## Exercise instructions
Where the records below have a line with "thousands", that line is to be copied.

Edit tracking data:
-*-*-
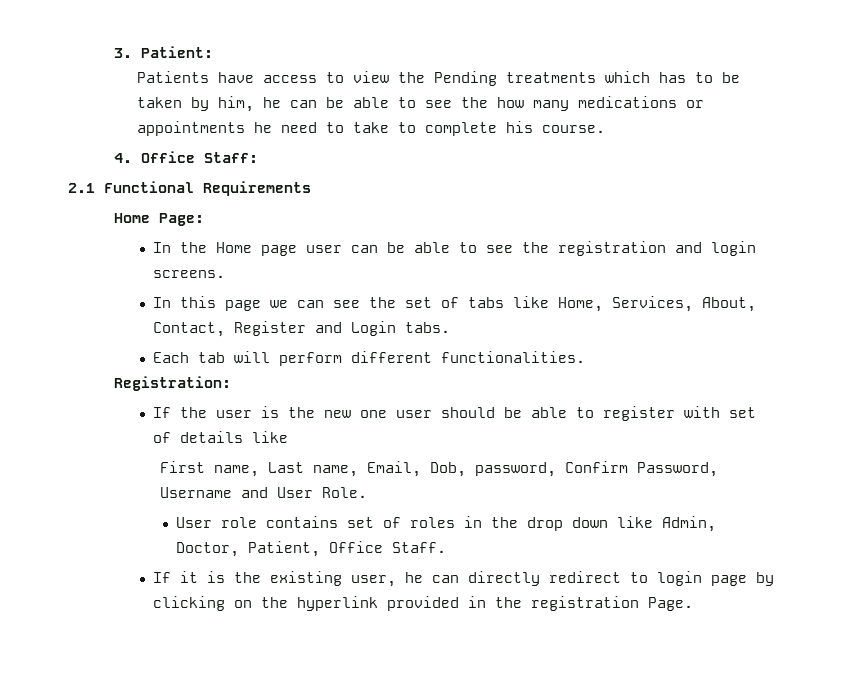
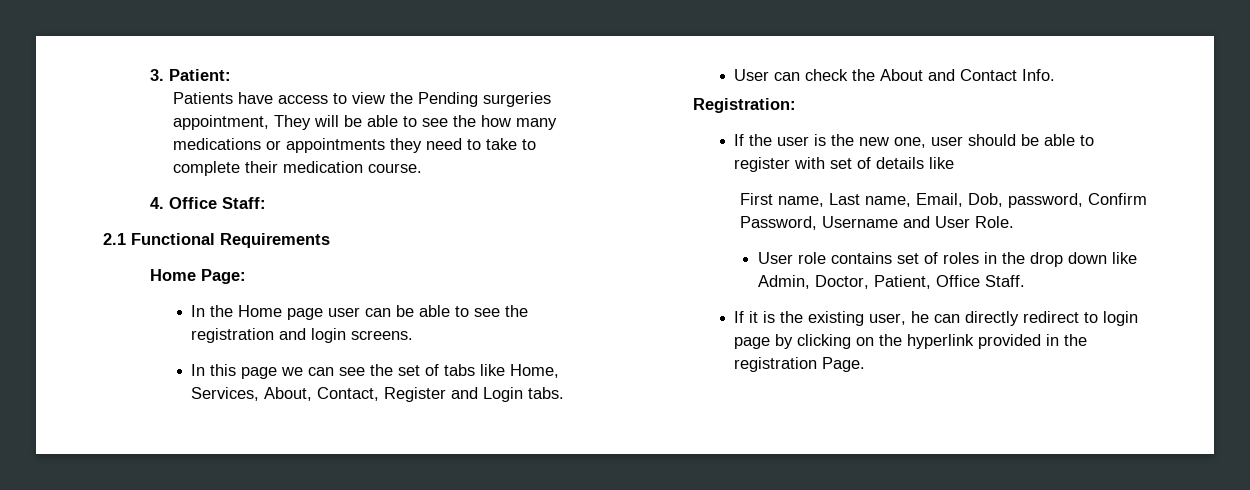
- Patients have access to view the Pending treatments which has to be taken by him, he can be able to see the how many medications or appointments he need to take to complete his course.
+ Patients have access to view the Pending surgeries appointment, They will be able to see the how many medications or appointments they need to take to complete their medication course.
- Each tab will perform different functionalities.
+ User can check the About and Contact Info.
- If the user is the new one user should be able to register with set of details like
+ If the user is the new one, user should be able to register with set of details like

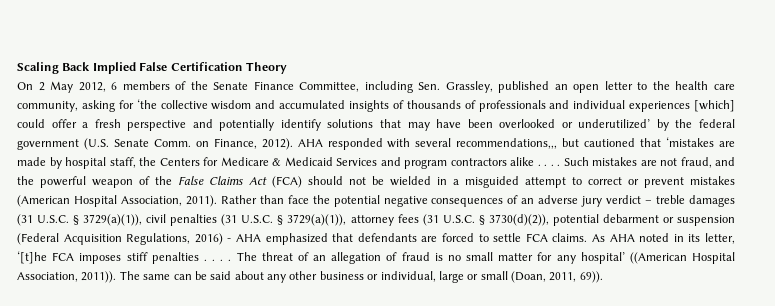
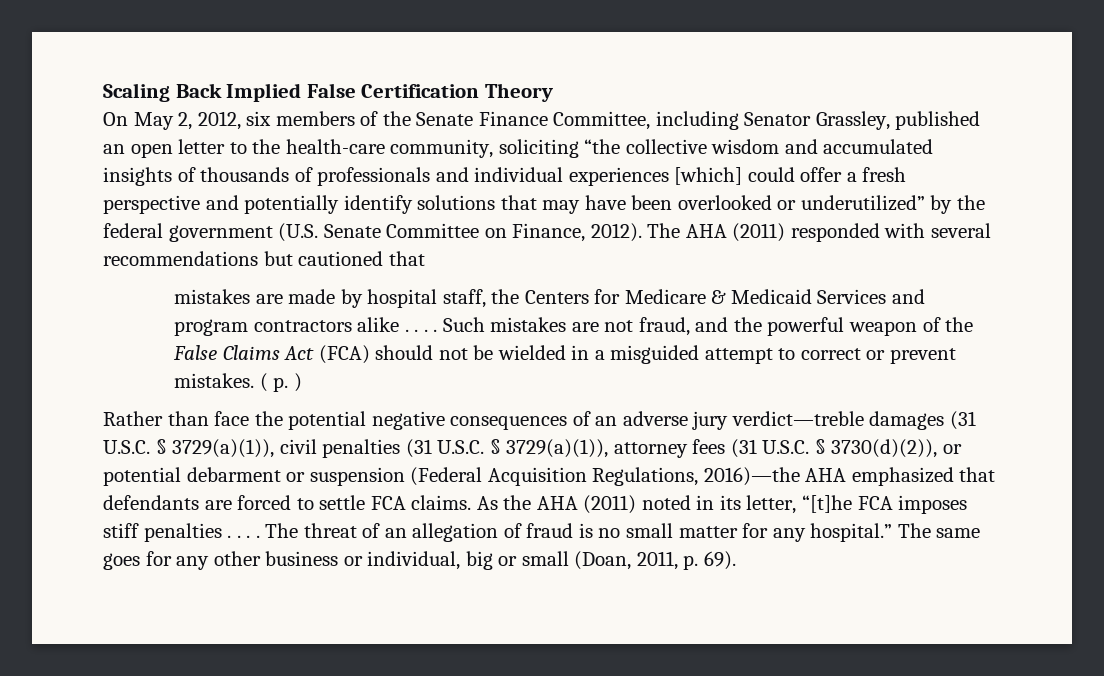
- On 2 May 2012, 6 members of the Senate Finance Committee, including Sen. Grassley, published an open letter to the health care community, asking for ‘the collective wisdom and accumulated insights of thousands of professionals and individual experiences [which] could offer a fresh perspective and potentially identify solutions that may have been overlooked or underutilized’ by the federal government (U.S. Senate Comm. on Finance, 2012).
+ On May 2, 2012, six members of the Senate Finance Committee, including Senator Grassley, published an open letter to the health-care community, soliciting “the collective wisdom and accumulated insights of thousands of professionals and individual experiences [which] could offer a fresh perspective and potentially identify solutions that may have been overlooked or underutilized” by the federal government (U.S. Senate Committee on Finance, 2012).
- AHA responded with several recommendations,,, but cautioned that ‘mistakes are made by hospital staff, the Centers for Medicare & Medicaid Services and program contractors alike . . . .
+ The AHA (2011) responded with several recommendations but cautioned that
+ mistakes are made by hospital staff, the Centers for Medicare & Medicaid Services and program contractors alike . . . .
- Such mistakes are not fraud, and the powerful weapon of the False Claims Act (FCA) should not be wielded in a misguided attempt to correct or prevent mistakes (American Hospital Association, 2011). Rather than face the potential negative consequences of an adverse jury verdict – treble damages (31 U.S.C. § 3729(a)(1)), civil penalties (31 U.S.C. § 3729(a)(1)), attorney fees (31 U.S.C. § 3730(d)(2)), potential debarment or suspension (Federal Acquisition Regulations, 2016) - AHA emphasized that defendants are forced to settle FCA claims.
+ Such mistakes are not fraud, and the powerful weapon of the False Claims Act (FCA) should not be wielded in a misguided attempt to correct or prevent mistakes. ( p. )
+ Rather than face the potential negative consequences of an adverse jury verdict—treble damages (31 U.S.C. § 3729(a)(1)), civil penalties (31 U.S.C. § 3729(a)(1)), attorney fees (31 U.S.C. § 3730(d)(2)), or potential debarment or suspension (Federal Acquisition Regulations, 2016)—the AHA emphasized that defendants are forced to settle FCA claims.
- As AHA noted in its letter, ‘[t]he FCA imposes stiff penalties . . . .
+ As the AHA (2011) noted in its letter, “[t]he FCA imposes stiff penalties . . . .
- The threat of an allegation of fraud is no small matter for any hospital’ ((American Hospital Association, 2011)). The same can be said about any other business or individual, large or small (Doan, 2011, 69)).
+ The threat of an allegation of fraud is no small matter for any hospital.” The same goes for any other business or individual, big or small (Doan, 2011, p. 69).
-*-*-
## Completed task
- On 2 May 2012, 6 members of the Senate Finance Committee, including Sen. Grassley, published an open letter to the health care community, asking for ‘the collective wisdom and accumulated insights of thousands of professionals and individual experiences [which] could offer a fresh perspective and potentially identify solutions that may have been overlooked or underutilized’ by the federal government (U.S. Senate Comm. on Finance, 2012).
+ On May 2, 2012, six members of the Senate Finance Committee, including Senator Grassley, published an open letter to the health-care community, soliciting “the collective wisdom and accumulated insights of thousands of professionals and individual experiences [which] could offer a fresh perspective and potentially identify solutions that may have been overlooked or underutilized” by the federal government (U.S. Senate Committee on Finance, 2012).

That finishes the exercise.